実戦に参加した従軍兵士が、戦場で、このような十字架に張り付いた死体を見たと云う多くの証言から構想したらしいね。




























野戦病院に運ばれた軍曹は、看護婦の恋人と再会、弟の無事を告げて息を引き取る。












『タイム・オブ・ウォー 戦場の十字架』 予告篇












西部戦線 パッシェンデールの戦い ドイツ VS イギリス Battle of Passchendaele













1917年11月10日、パッシェンデールは連合軍の手に落ちた。









 『実際のパッシェンデールの戦場』









しかしながら、1918年3月21日、ドイツ軍による大攻勢であるミヒャエル作戦が始まり、

ドイツ軍は、約9.6km前進し、連合軍がパッシェンデールで獲得した土地をほぼ全て奪回した。

これは、連合軍が450,000人の損害と5ヶ月の時間を費やして得た土地が、僅か3日で失われたことになる。

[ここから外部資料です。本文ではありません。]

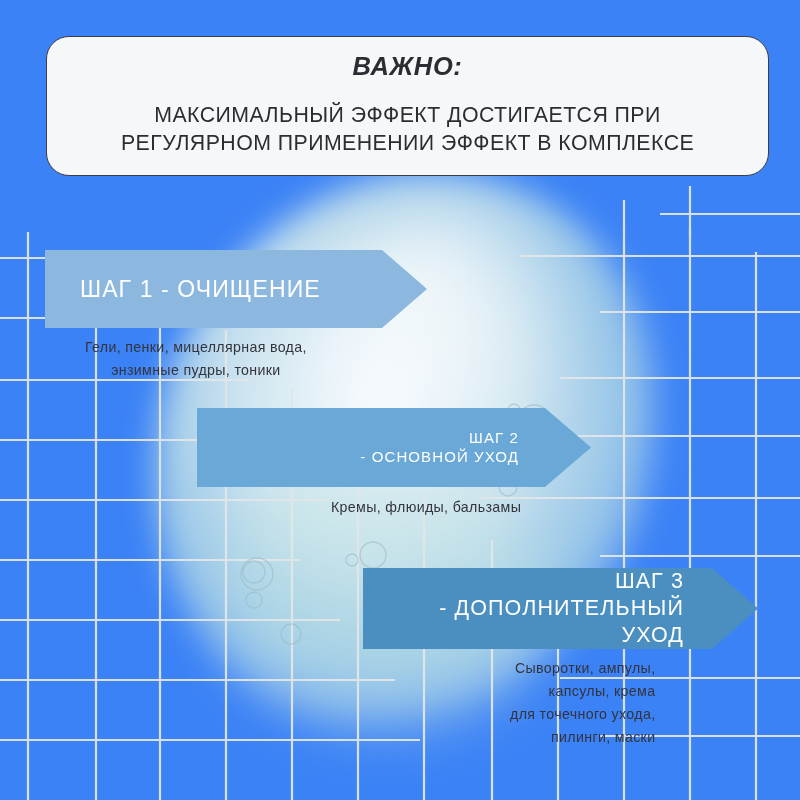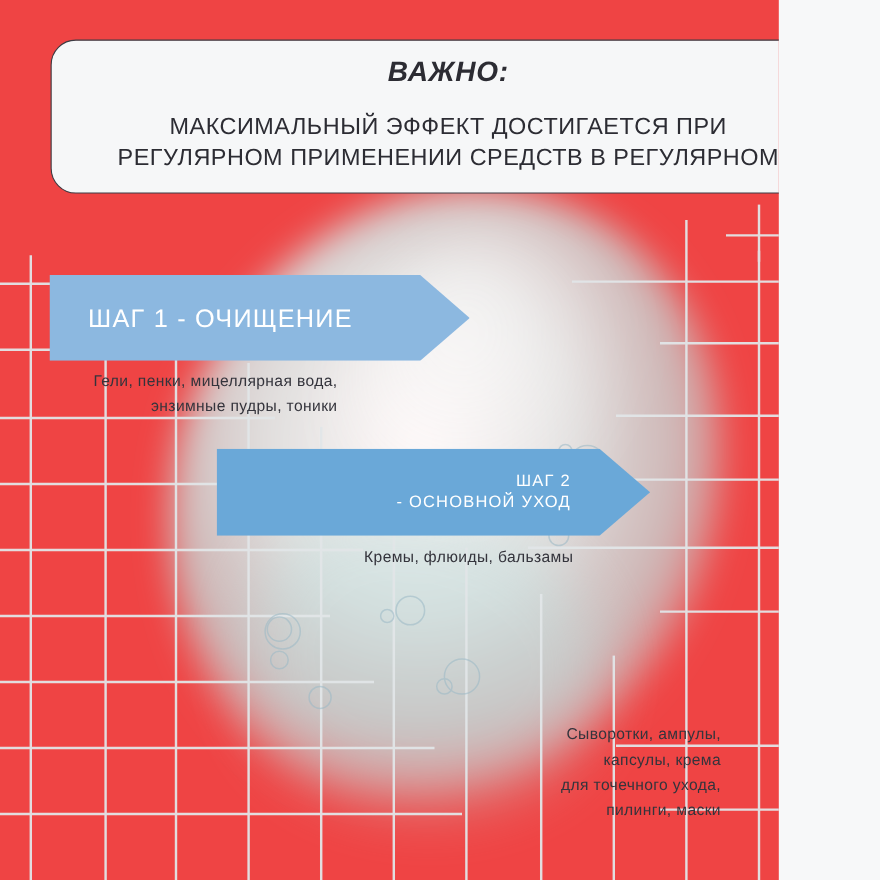"ВАЖНО:" #stage { background: #ef4444 -> #3b82f6; width: 708px -> 800px }
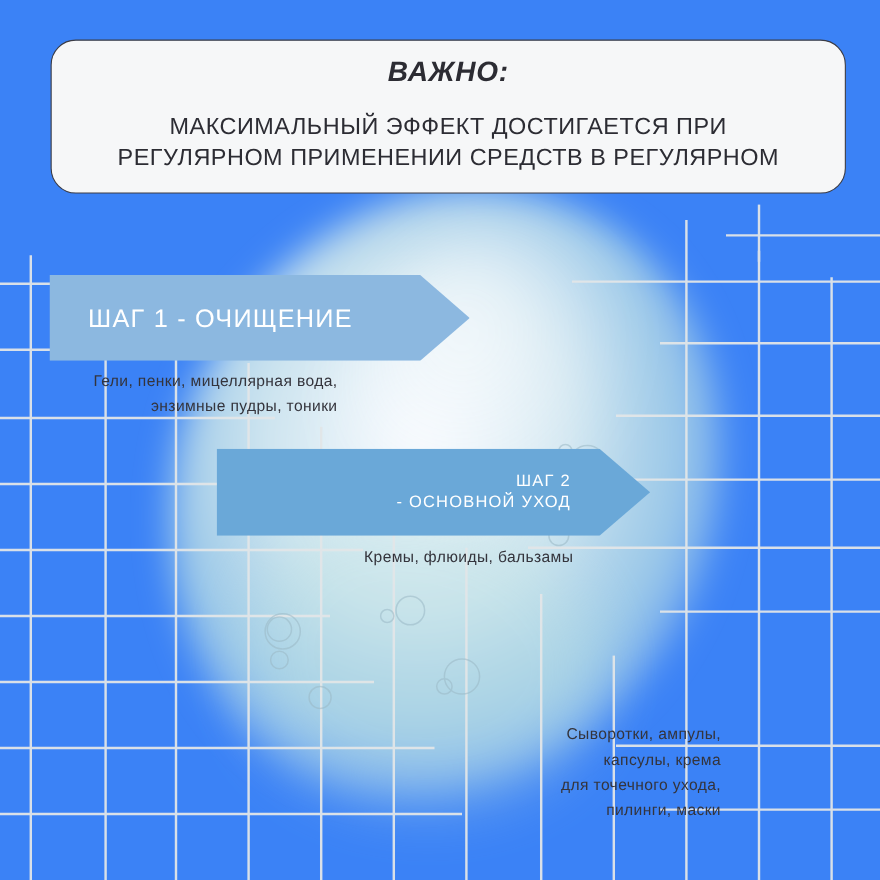"РЕГУЛЯРНОМ ПРИМЕНЕНИИ СРЕДСТВ В" div.header-line { text: СРЕДСТВ В РЕГУЛЯРНОМ -> ЭФФЕКТ В КОМПЛЕКСЕ }
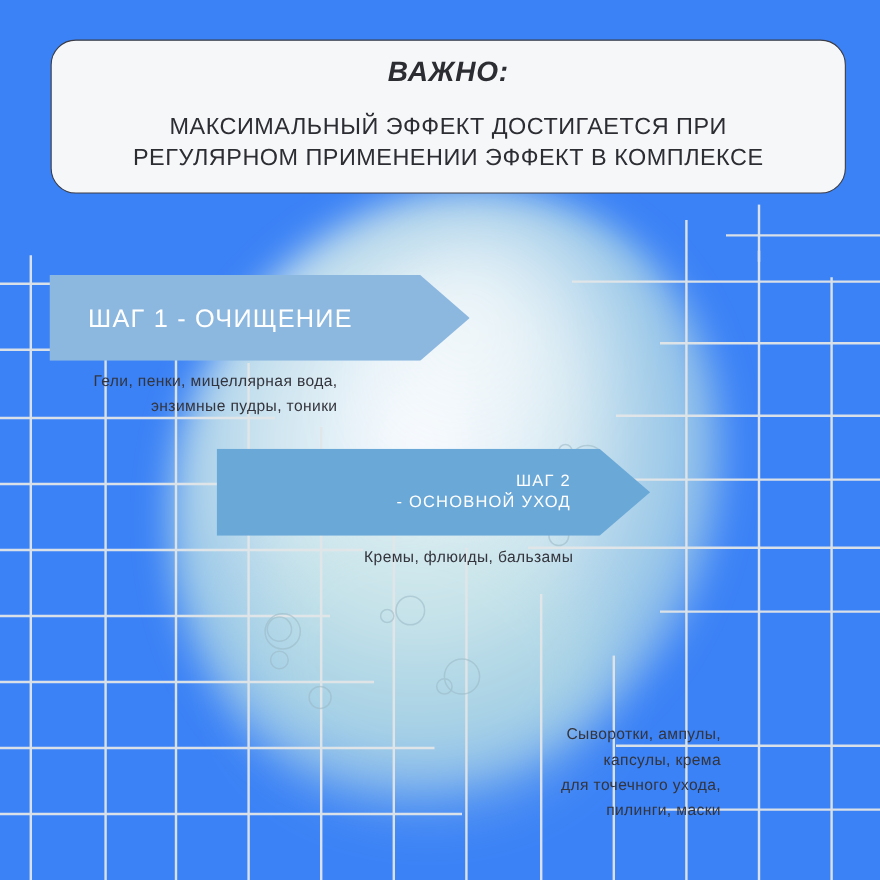"Гели, пенки, мицеллярная вода," #desc-1 { text-align: right -> center }
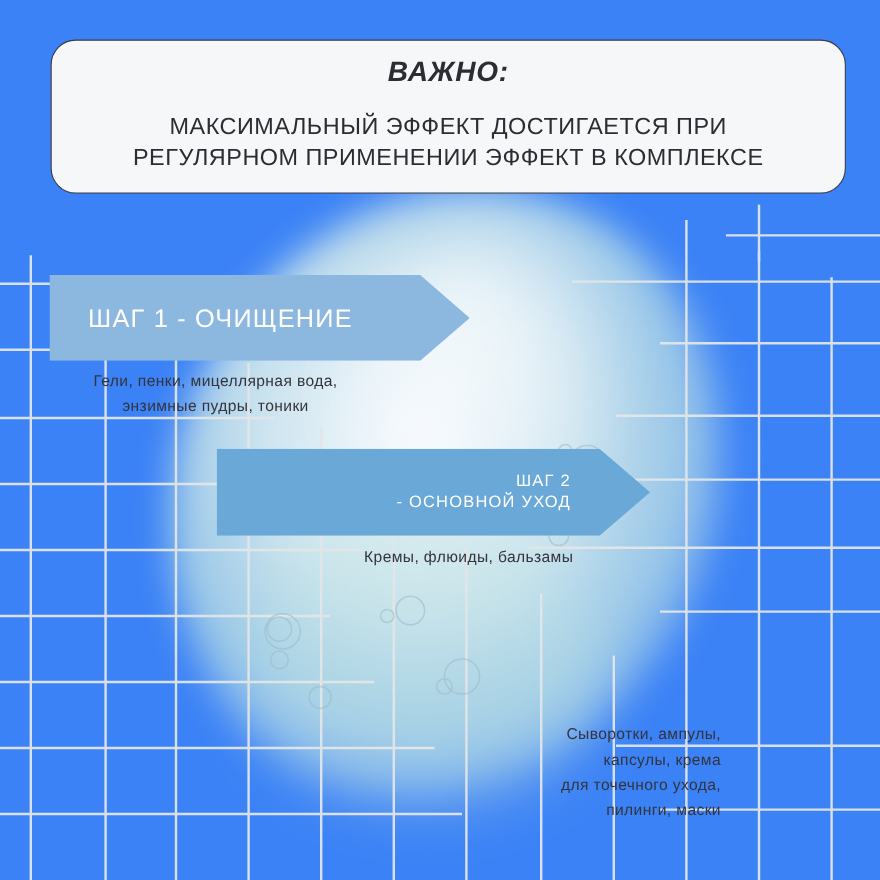"ШАГ 3" div.step-arrow { html: none -> <div> <svg> <polygon></polygon> </svg> <div>ШАГ 3 - ДОПОЛНИТЕЛЬНЫЙ УХОД</div> </div> }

『実際のイギリス軍による爆破作戦で破壊されたドイツ側陣地』







此のパッシェンデールの在るイーペル突出部は、元々「大作戦を仕掛けるほど戦略的に重要な地域ではなかった」と、多くの歴史家達が指摘しているんだね。

泥沼を走り、這い進み、血と涙の混じった泥水に沈んで死んだ45万人の人々は、どう、納得すればいいんだろうかね?